Finlayson picked the ejected shell off the carpet, pressed it into the magazine and snapped the magazine back in place. He handed me the gun. I put it back under my arm.

“Been out anywhere tonight?” he asked tersely.

“Don’t tell me the plot,” I said. “I’m just a bit-player.”

“Smart guy,” Sebold said dispassionately. He dusted his hair again and opened a desk drawer. “Funny stuff. Good for a column. I like ’em that way—with my blackjack.”

Finlayson sighed. “Been out tonight, shamus?”

“Sure. In and out all the time. Why?”

He ignored the question. “Where you been?”

“Out to dinner. Business call or two.”

“Where at?”

“I’m sorry, boys.
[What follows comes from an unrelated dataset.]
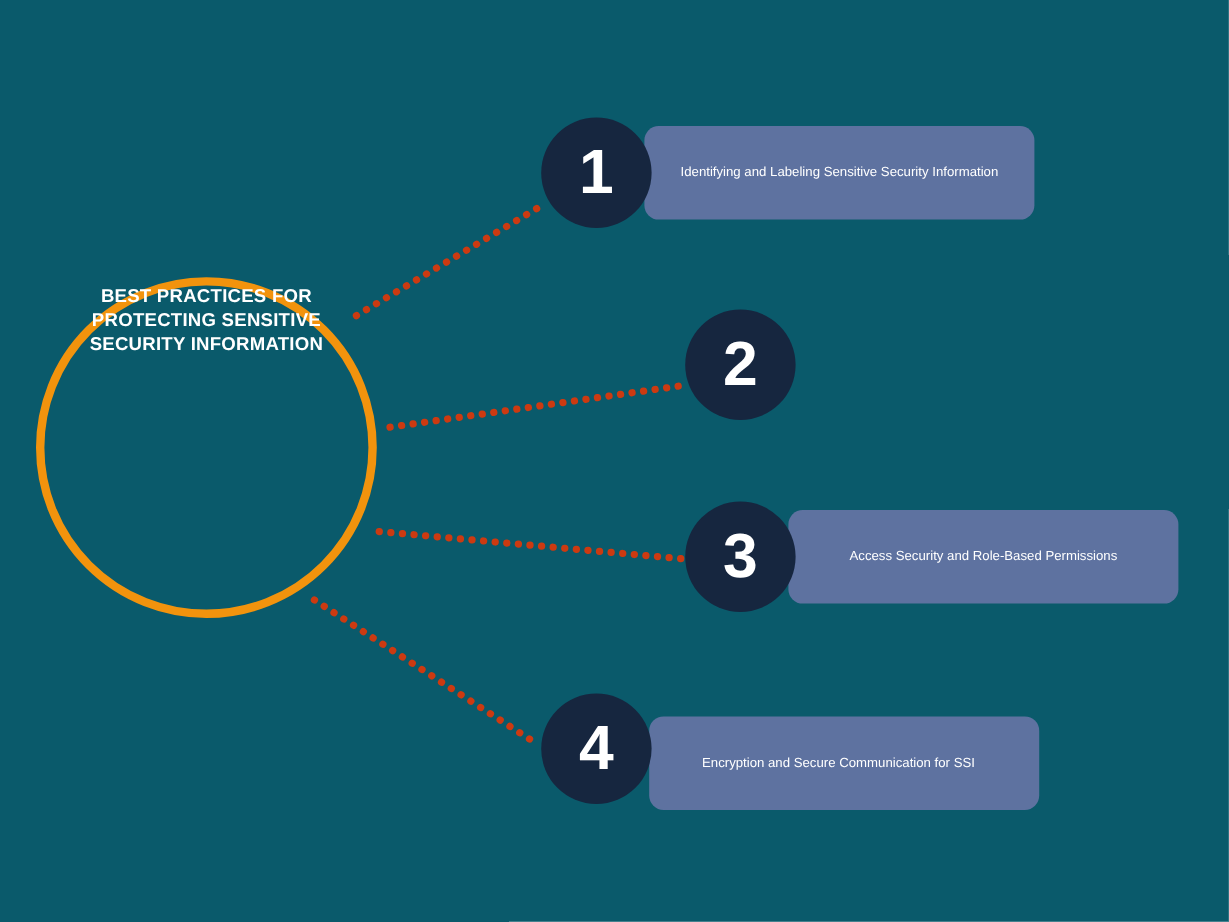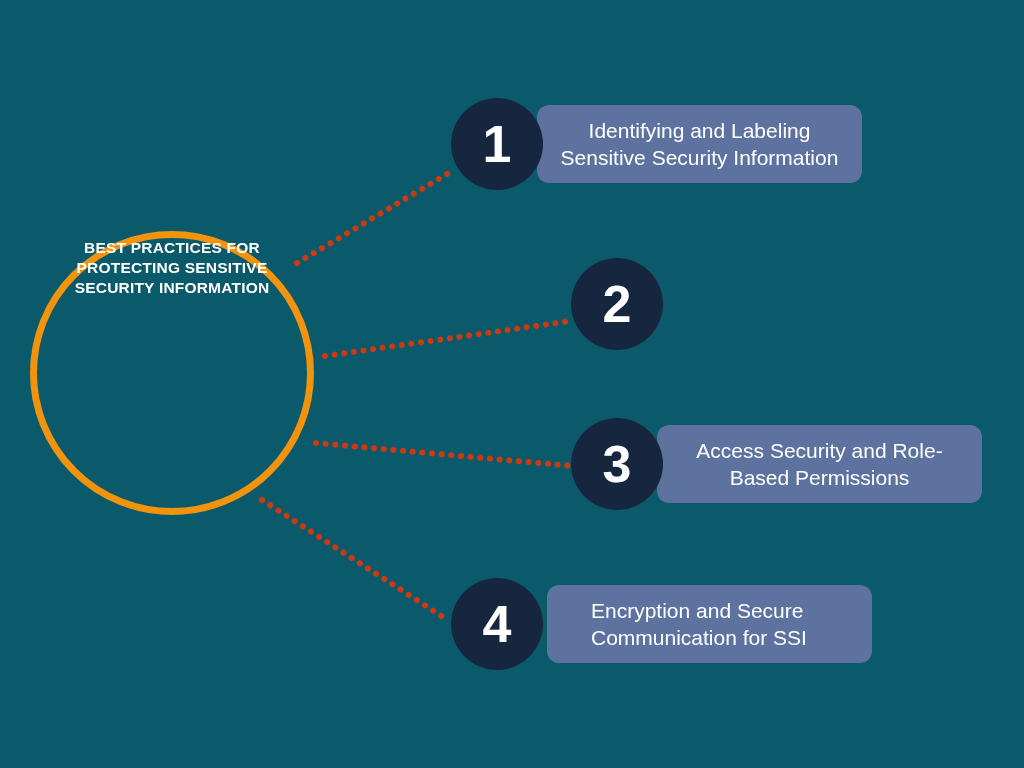"Identifying and Labeling Sensitive" .step-label { font-size: 21px -> 11px }
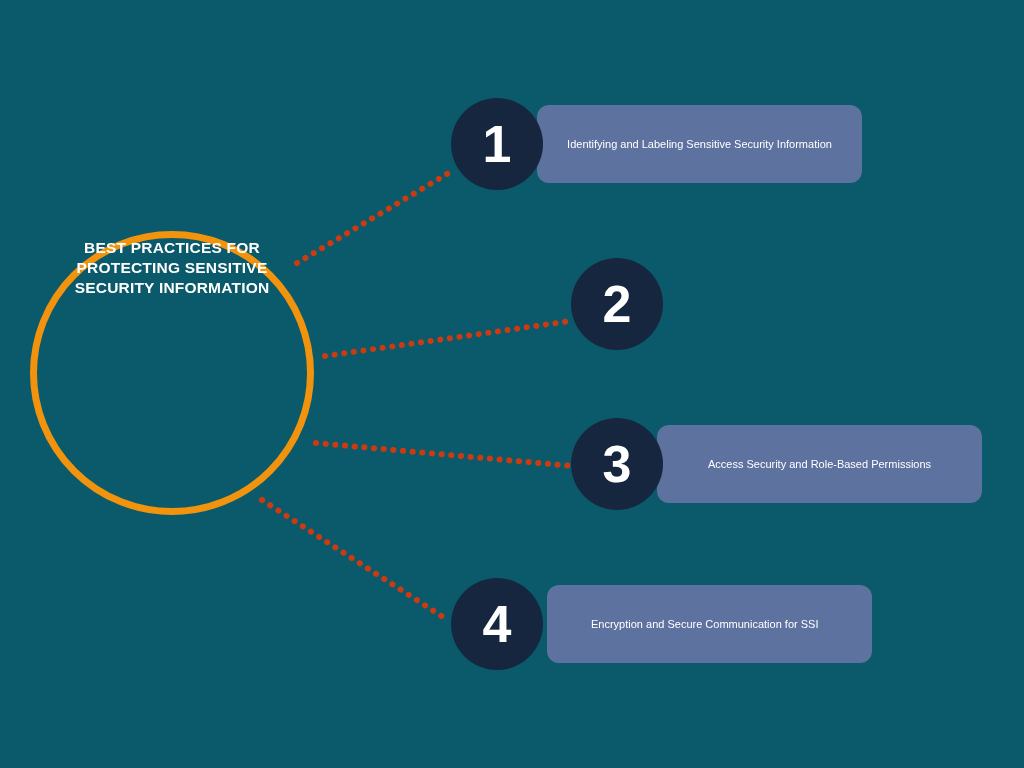"Encryption and Secure Communication for" #step-4 .step-bar { left: 96px -> 90px; margin-top: none -> 12px }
Every business has its private files.”

“Had company, too,” Sebold said, picking up George’s glass and sniffing it. “Recent—within the hour.”

“You’re not that good,” I told him sourly.

“Had a ride in a big Caddy?” Finlayson bored on, taking a deep breath. “Over West L. A. direction?”

“Had a ride in a Chrysler–over Vine Street direction.”

“Maybe we better just take him down,” Sebold said, looking at his fingernails.

“Maybe you better skip the gang-buster stuff and tell me what’s stuck in your nose. I get along with cops—except when they act as if the law is only for citizens.”

Finlayson studied me. Nothing I had said made an impression on him. Nothing Sebold said made any impression on him. He had an idea and he was holding it like a sick baby.

“You know a little rat named Frisky Lavon?” he sighed. “Used to be a dummy-chucker, then found out he could bug his way outa raps. Been doing that for say twelve years. Totes a gun and acts simple. But he quit acting tonight at seven-thirty about. Quit cold—with a slug in his head.”

“Never heard of him,” I said.

“You bumped anybody off tonight?”

“I’d have to look at my notebook.”

Sebold leaned forward politely. “Would you care for a smack in the kisser?” he inquired.

Finlayson held his hand out sharply. “Cut it, Ben. Cut it. Listen, Marlowe. Maybe we’re going at this wrong. We’re not talking about murder. Could have been legitimate. This Frisky Lavon got froze off tonight on Calvello Drive in Bel-Air. Out in the middle of the street. Nobody seen or heard anything. So we kind of want to know.”

“All right,” I growled. “What makes it my business? And keep that piano tuner out of my hair. He has a nice suit and his nails are clean, but he bears down on his shield too hard.”